Iran was ruled under the Pahlavi Dynasty from 1921 to 1941 under Reza Shah and continued into the late 1970s under Mohammad Reza after which it died a speedy death. Reza Shah’s reign has been argued to be a prolonged revolution because of the fact that he implemented many dramatic changes in Iranian politics and society. Under the Pahlavi, changes did appear in bureaucracy and economic powers, however the political system remained composed of an absolutist monarch supported by military and governmental institutions. The Qajars and Pahlavis both aimed to gain legitimacy for their monarchies through utilizing principles that were embedded in the cultural traditions and heritage of Iran. Instead of portraying themselves as the “Shadow of God” as the Qajar shahs had done, the Pahlavis tried to revive memories and splendors of Iran’s pre-Islamic past. Although the Pahlavis successfully established a state that was politically stronger than that of the Qajars, they were less successful in becoming a popular monarchy and their reign was based on force rather than acceptance. The Pahlavis sought to modernize Iran in both its infrastructure and its culture. Reza Shah’s goal as a ruler was to make Iran into a modern state. His military background enabled him to have an understanding of the basic requirements for modernizing Iran. Modernization, for Reza Shah involved creating a state government system, an educational system, economic development, and social reforms, which led to the establishment of new government administrations, as well as restructuring the administrative system, founding of schools and universities, investment in transportation, factories and other elements of the infrastructure.

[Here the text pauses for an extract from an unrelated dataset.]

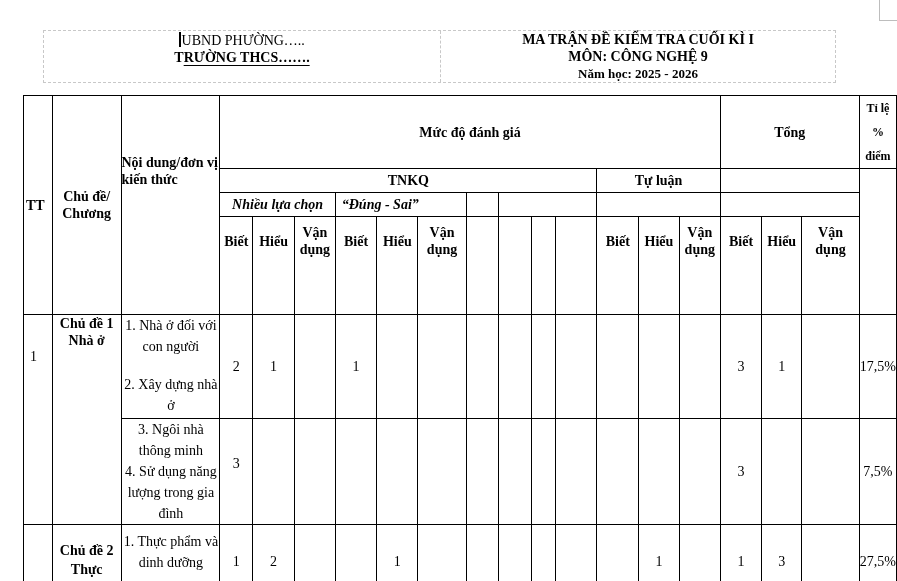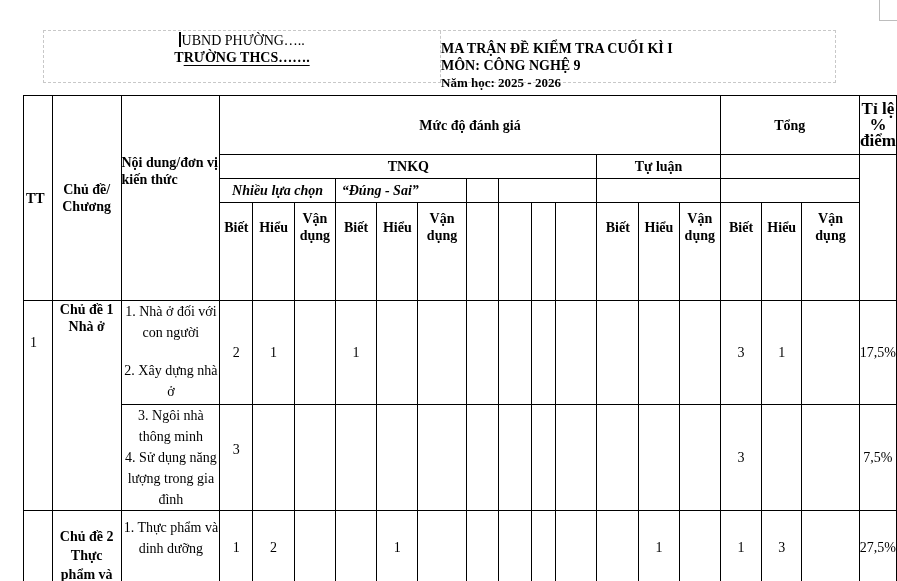"MA TRẬN ĐỀ KIỂM TRA" .header-right { margin-top: 9px -> none; text-align: left -> center }
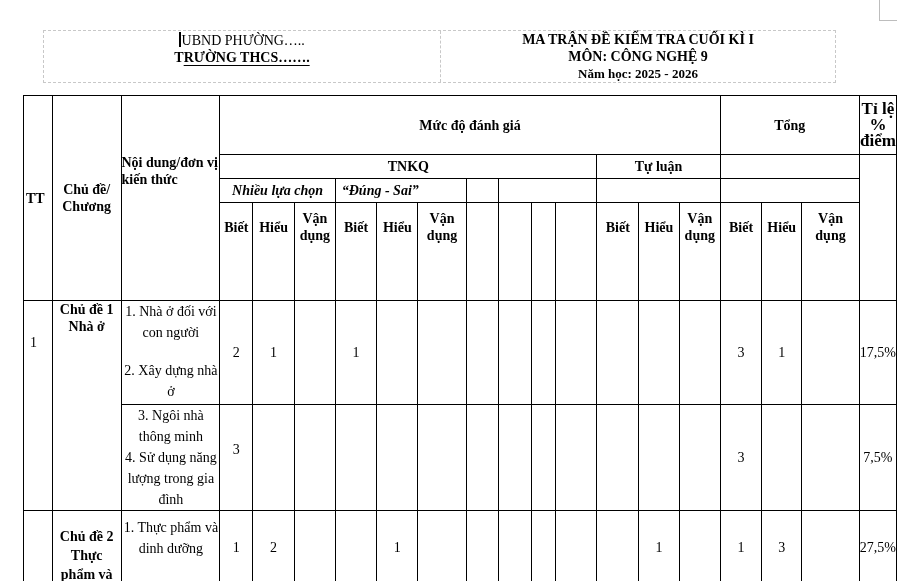"Tỉ lệ % điểm" td.b { font-size: 17px -> 12px; line-height: 16px -> 24px }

Reza Shah’s greatest achievement, apart from him settlign the tribes was his progress towards the emancipation of women. Reza Shah believed that women should be educated, have access to the workplace, and the same basic rights as men. It was due to his insistence that female, along with male students, were admitted to the University of Tehran in 1936. His passion was encouraged by his discussions with Ataturk who had begun an attack on the custom of wearing the veil in public, which was a small but an indicator of social status. Reza Shah had attempted to set an example by having his own wife and daughter appear in public unveiled and in mixed gender company. In 134 a law was passed that prohibited female students and teachers from wearing the chador a traditional full length covering. In 1936 the law was extended to apply to women in many other public facilities.